= Dave Follows =

British cartoonist (1941–2003)

Dave Follows (3 October 1941 – 17 October 2003) was a British cartoonist best known for his comic strip Creature Feature.

==Career==
Follows was born in Stafford, Staffordshire, England. His first published cartoon was for the Stafford Advertiser in 1971.

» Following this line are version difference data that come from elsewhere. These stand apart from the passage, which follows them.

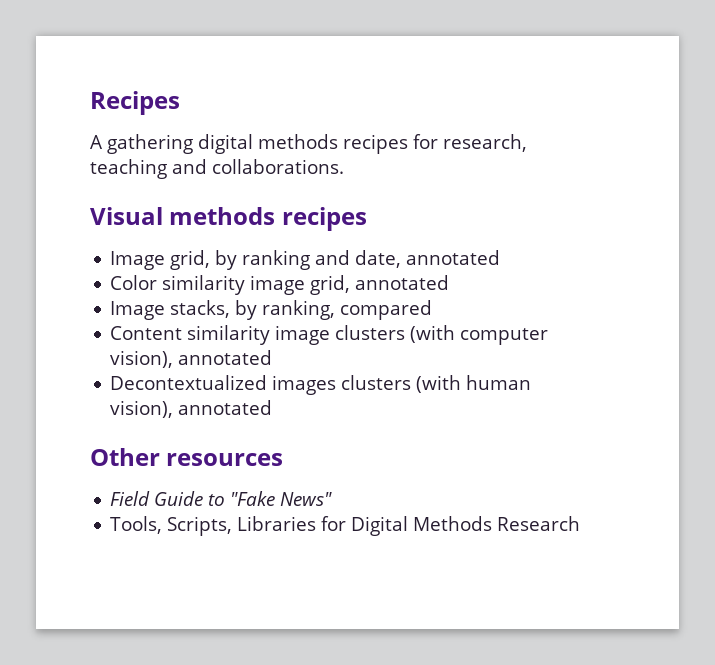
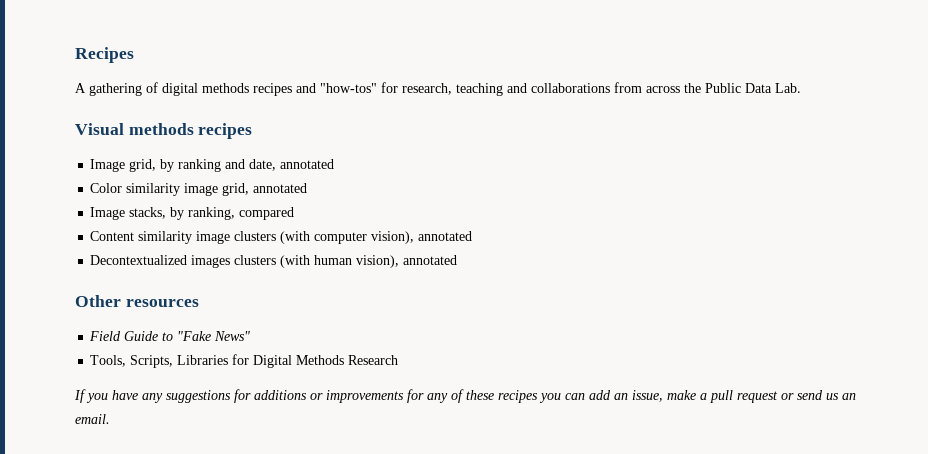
(193, 144) none -> [146,82,158,93] of
(408, 144) none -> [296,83,377,93] and "how-tos"
[212,159,344,174] collaborations. -> [531,82,801,93] collaborations from across the Public Data Lab.
(581, 523) none -> [74,389,856,403] [75,414,110,424] // If you have any suggestions for additions or improvements for any of these recipes you can add an issue, make a pull request or send us an email.

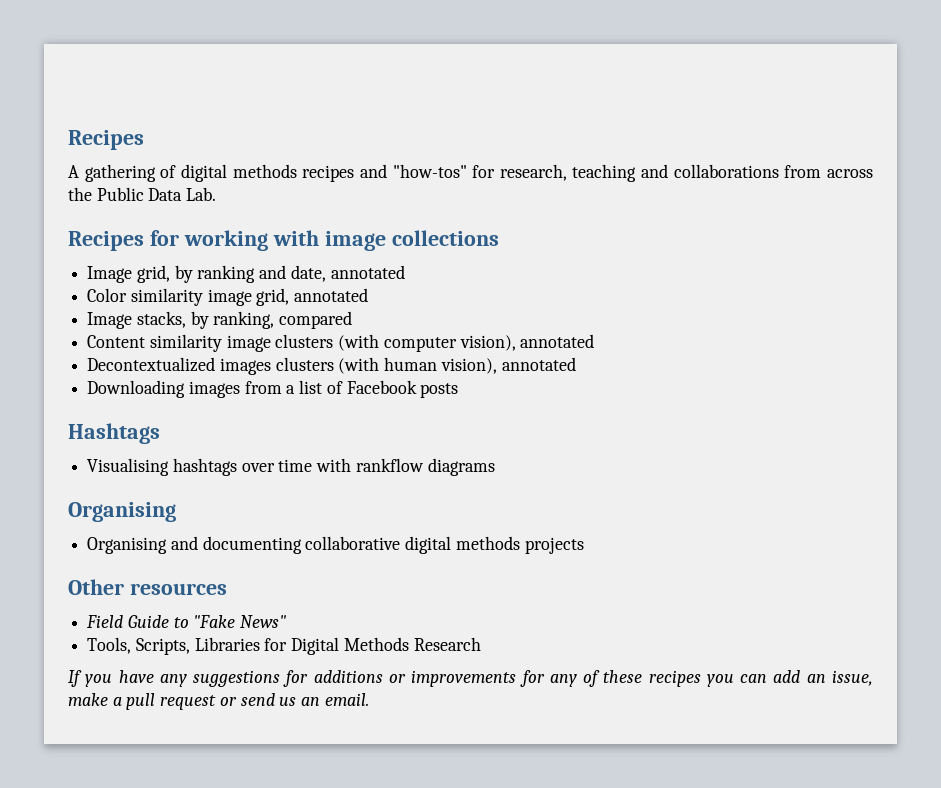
[75,123,253,139] Visual methods recipes -> [68,230,499,251] Recipes for working with image collections
(458, 260) none -> [87,380,459,398] [68,423,160,444] [87,458,495,476] [68,502,176,522] [87,536,584,554] // Downloading images from a list of Facebook posts // Hashtags // Visualising hashtags over time with rankflow diagrams // Organising // Organising and documenting collaborative digital methods projects

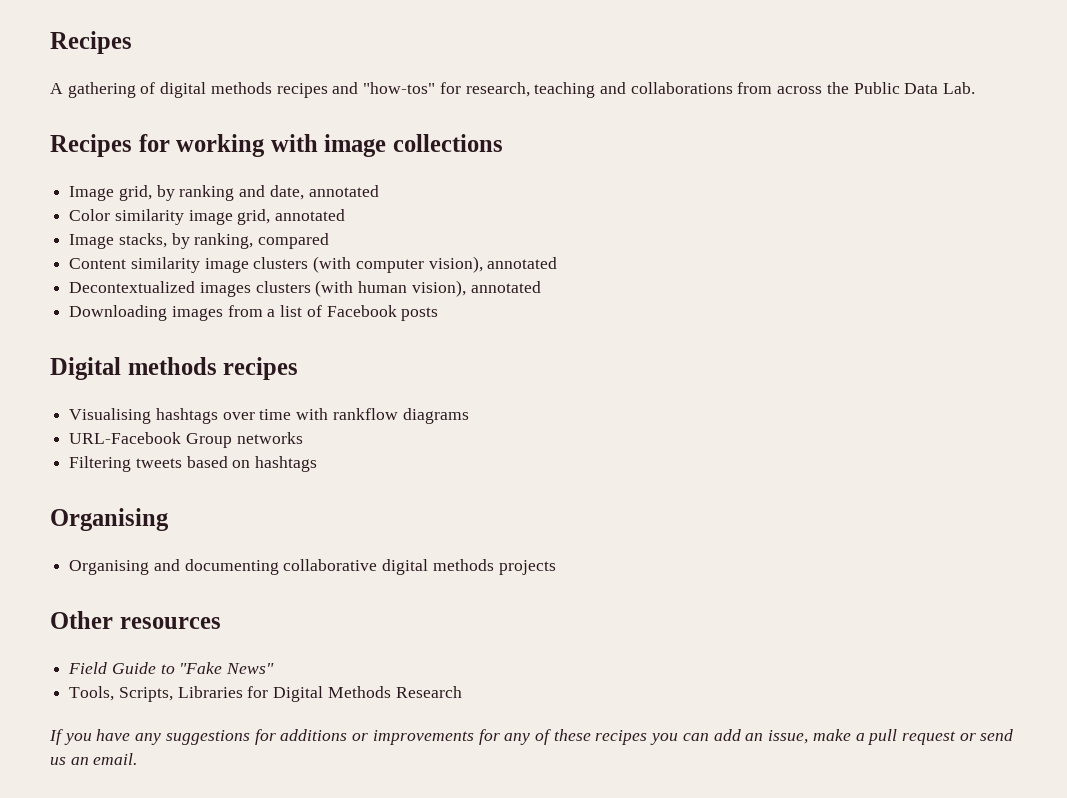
[68,423,160,444] Hashtags -> [50,357,299,380] Digital methods recipes
(495, 467) none -> [69,432,303,448] [69,456,318,472] // URL-Facebook Group networks // Filtering tweets based on hashtags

His animal comic strip The Creature Feature appeared weekly in the Sunday Times supplement, Funday Times, from 1990 to 2006. The Creature Feature was also syndicated in over 30 newspapers throughout the world. Follows supplied other strips for newspapers including the north Staffordshire's The Sentinel, where his strip May un Mar Lady appeared daily from 8 July 1985 to 3 October 2003. It is republished in that newspaper under the title May Un Mar Lady Revisited.

When the British comic book Eagle was relaunched in the 1980s, Follows' designed the mascot character, Ernie the Eagle, and produced various weekly Ernie cartoons.

He drew Wonder Wellies, written by Roy Davis, in the comic Buster from 17 September 1983 until August 1985.
Follows was a member of The Cartoonists' Club of Great Britain.

==Personal life==
Follow was married to wife Audrey for 38 years at the time of his death from cancer. The couple had three children, sons Darren, Steve, and Chris. Steve is the guitarist in the Stafford-based band Bradbray Apartment.